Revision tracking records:
=====

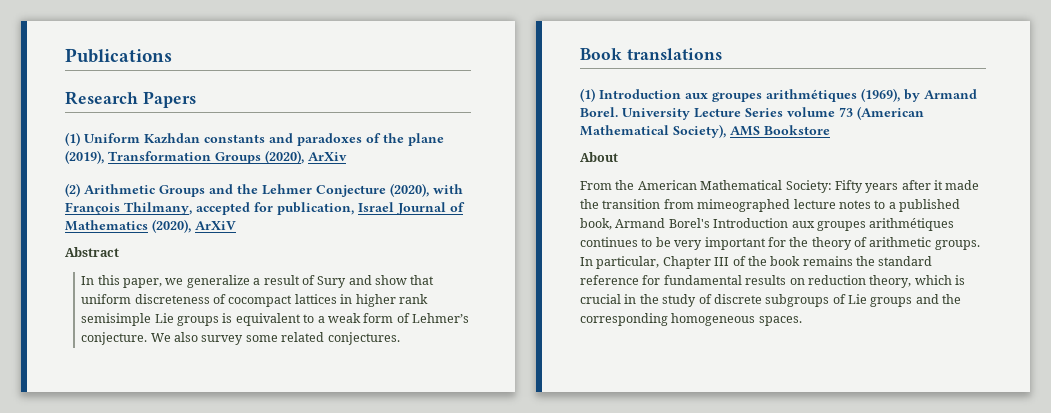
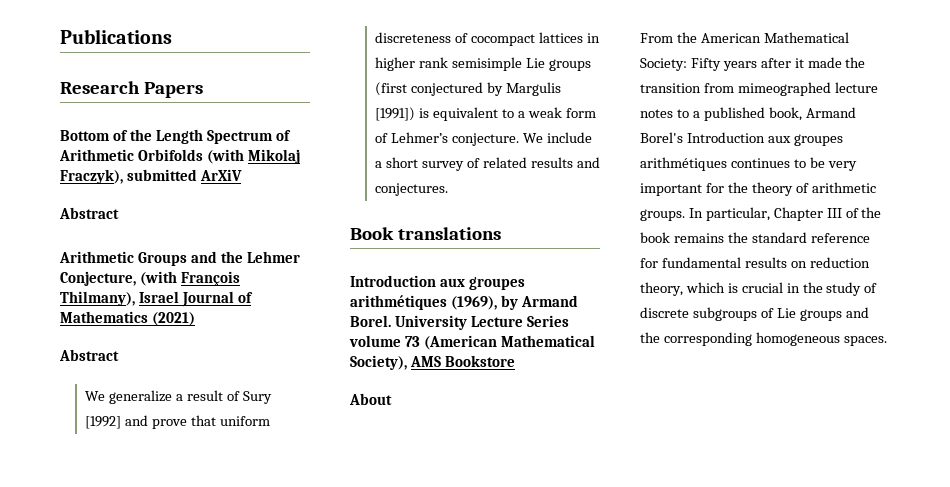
[65,132,444,146] [65,150,347,164] [65,183,80,197] (1) Uniform Kazhdan constants and paradoxes of the plane (2019), Transformation Groups (2020), ArXiv // (2) -> [60,129,291,144] [59,149,300,164] [60,169,242,184] [59,207,119,219] Bottom of the Length Spectrum of Arithmetic Orbifolds (with Mikolaj Fraczyk), submitted ArXiV // Abstract //
[316,183,463,197] [65,202,354,215] Conjecture (2020), with François Thilmany, accepted for publication, -> [60,271,240,286] [60,291,135,306] Conjecture, (with François Thilmany),
[152,219,236,233] [65,247,119,257] [81,275,184,288] (2020), ArXiV // Abstract // In this paper, we -> [151,312,195,326] [59,349,119,361] [85,391,106,401] (2021) // Abstract // We
[348,275,408,285] and show -> [85,415,187,429] [1992] and prove
(220, 321) none -> [375,82,561,96] [375,107,416,121] (first conjectured by Margulis [1991])
[174,332,325,345] also survey some related -> [546,132,592,143] [375,157,600,171] include a short survey of related results and
[580,88,595,102] (1) -> (501, 233) none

=====

Brief:
Please retype, exactly as written, every line from the line containing "[316,183,463,197] [65,202,354,215] Conjecture" through the last line of the records above, including both of those lines, and nothing else.

Answer to the problem:
[316,183,463,197] [65,202,354,215] Conjecture (2020), with François Thilmany, accepted for publication, -> [60,271,240,286] [60,291,135,306] Conjecture, (with François Thilmany),
[152,219,236,233] [65,247,119,257] [81,275,184,288] (2020), ArXiV // Abstract // In this paper, we -> [151,312,195,326] [59,349,119,361] [85,391,106,401] (2021) // Abstract // We
[348,275,408,285] and show -> [85,415,187,429] [1992] and prove
(220, 321) none -> [375,82,561,96] [375,107,416,121] (first conjectured by Margulis [1991])
[174,332,325,345] also survey some related -> [546,132,592,143] [375,157,600,171] include a short survey of related results and
[580,88,595,102] (1) -> (501, 233) none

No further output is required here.